Web scraping with R (Scrape Hidden Number "Click here to show number" )

As an intern in a data science team, I was given the task to find a way to automatically collect specific data on a real estate ad website, using R.

Thanks to the answer given on this post (Web scraping with R over real estate ads) and some changes in the code, I managed to perform the task I want. But my problem is that I can't scrape the phone number. I tried several things but without any success.
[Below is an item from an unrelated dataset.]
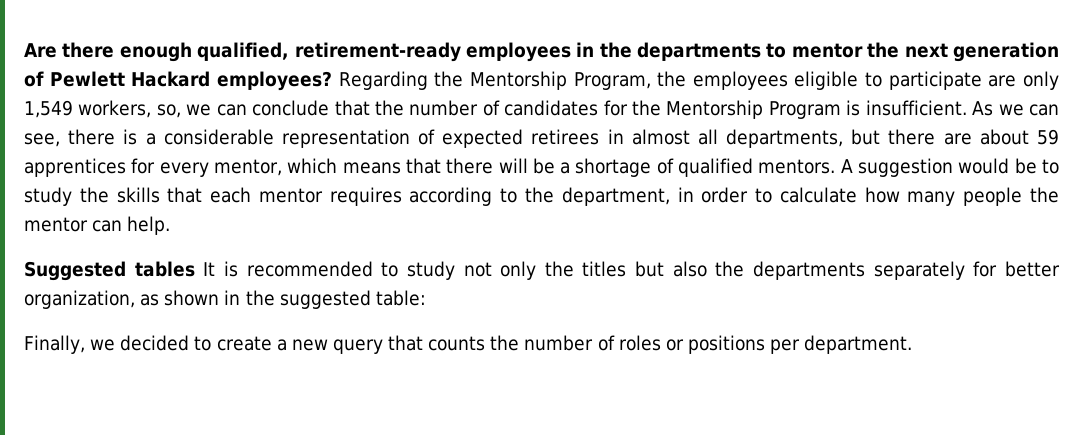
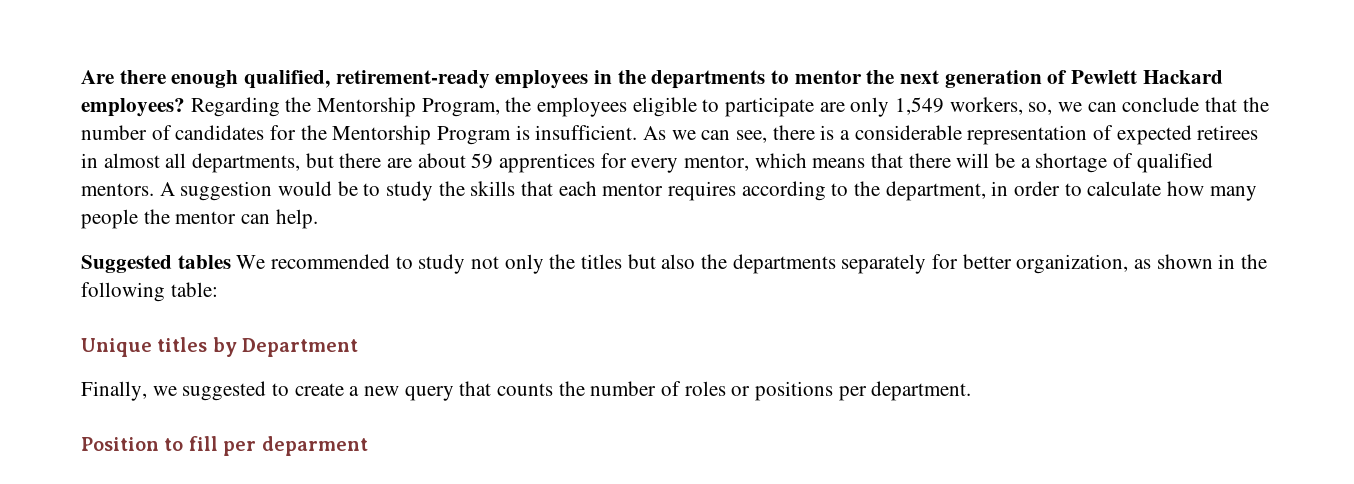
[203,261,238,277] It is -> [236,255,266,269] We
[279,290,371,309] suggested -> [81,282,165,302] following
(426, 298) none -> [81,337,359,357] // Unique titles by Department
[120,335,190,351] decided -> [182,381,267,401] suggested
(913, 344) none -> [81,436,368,456] // Position to fill per deparment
I want to do exactly the same as in the previous post but with the phone number as a new variable.

Here is the detail of an ad: https://www.leboncoin.fr/ventes_immobilieres/1074663461.htm?ca=13_s My variables are: the price ("Prix"), the city ("Ville"), the surface ("surface"), the "GES, the "Classe énergie" , the number of room ("Pièces") and the phone number , as well as the number of pictures shown in the ad.

I noticed that the code given on the answer is no longer working since at the time the question was asked, the website was not secured (http). Today it includes the beginning 'https'. That is why I made some changes in the code.
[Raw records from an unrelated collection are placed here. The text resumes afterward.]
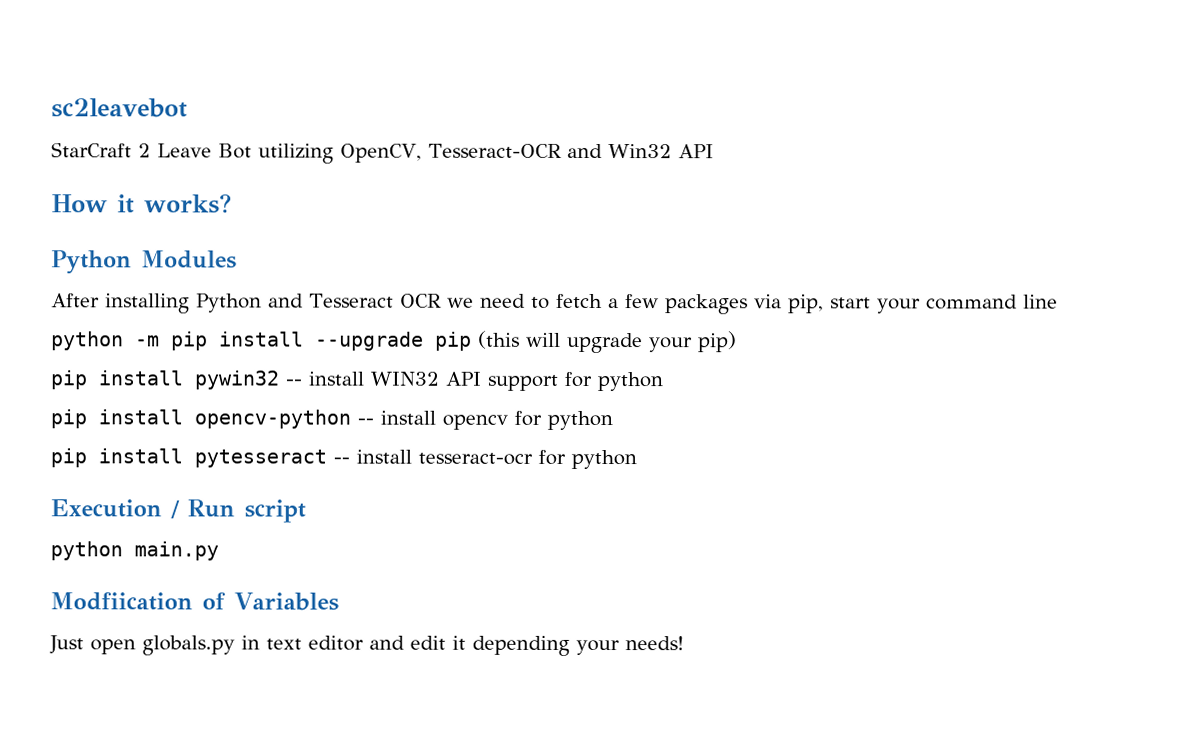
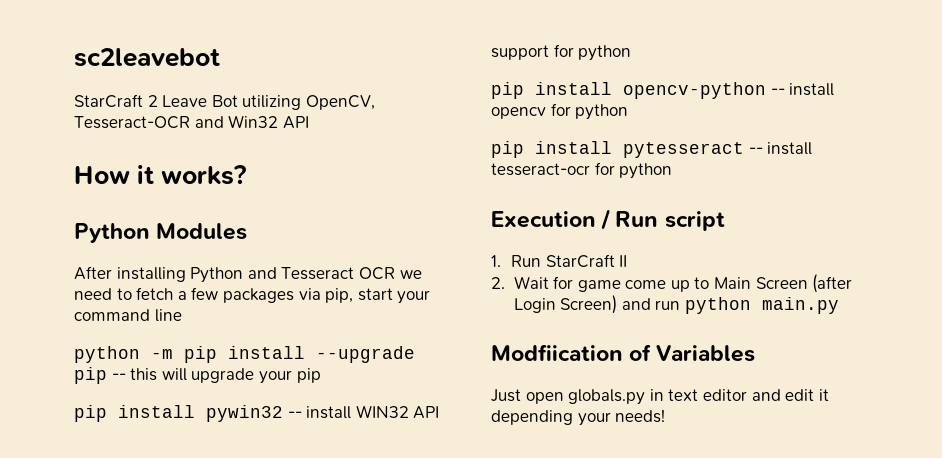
[478,330,520,349] (this -> [111,368,158,381] -- this
[698,331,737,353] pip) -> [296,368,321,383] pip
(306, 511) none -> [491,254,628,268] [491,274,853,293] [513,295,681,314] 1. Run StarCraft II // 2. Wait for game come up to Main Screen (after Login Screen) and run

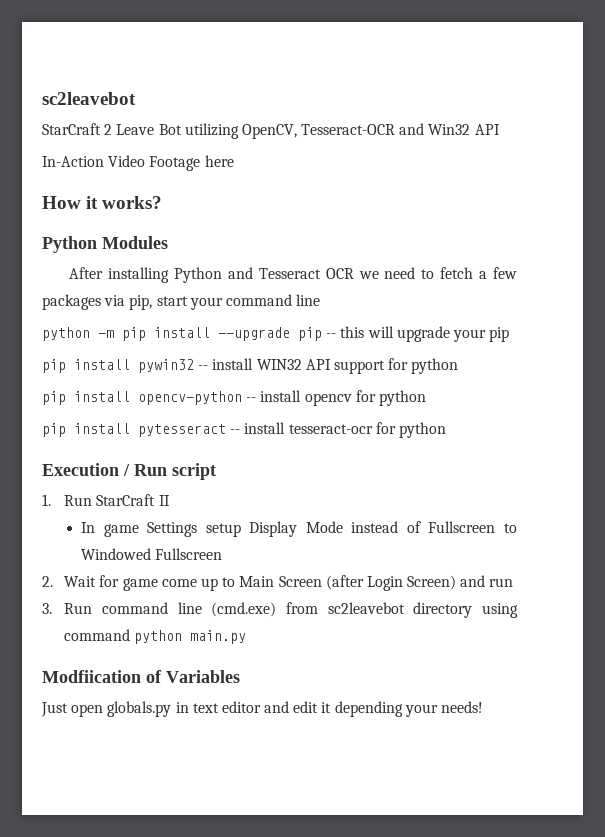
(309, 122) none -> [42,155,234,171] // In-Action Video Footage here
(628, 261) none -> [81,521,517,537] [81,548,223,560] // In game Settings setup Display Mode instead of Fullscreen to Windowed Fullscreen
(681, 305) none -> [42,602,518,618] [64,629,131,641] // 3. Run command line (cmd.exe) from sc2leavebot directory using command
I am a beginner with R and any help would be really appreciated (sorry for my bad english).

get_ad_links = function(page){
require(rvest)
# construct url to page (!when running the code put the url in 1 line!)
url_base = "https://www.leboncoin.fr/ventes_immobilieres/offres/
languedoc_roussillon/pyrenees_orientales"
url      = paste(url_base, "?o=", page,"&ret=1&ret=2&f=p", sep = "")
page     = read_html(url)

# extract links to ads on page
a="//*/section/section/ul/li["
b="]/a/@href"
t =lapply(1:30, function(i)  paste(a,i,b, sep = ""))
ad_links = sapply(1:30,function(i) { page %>% 
html_node(xpath=as.character(t[i])) %>% html_text()})
return(ad_links)  
}

# Function to Get Ad Details by Ad URL
get_ad_details = function(ad_url){
require(rvest)
# parse ad url to html tree
doc = read_html(paste("https:",ad_url,sep=""))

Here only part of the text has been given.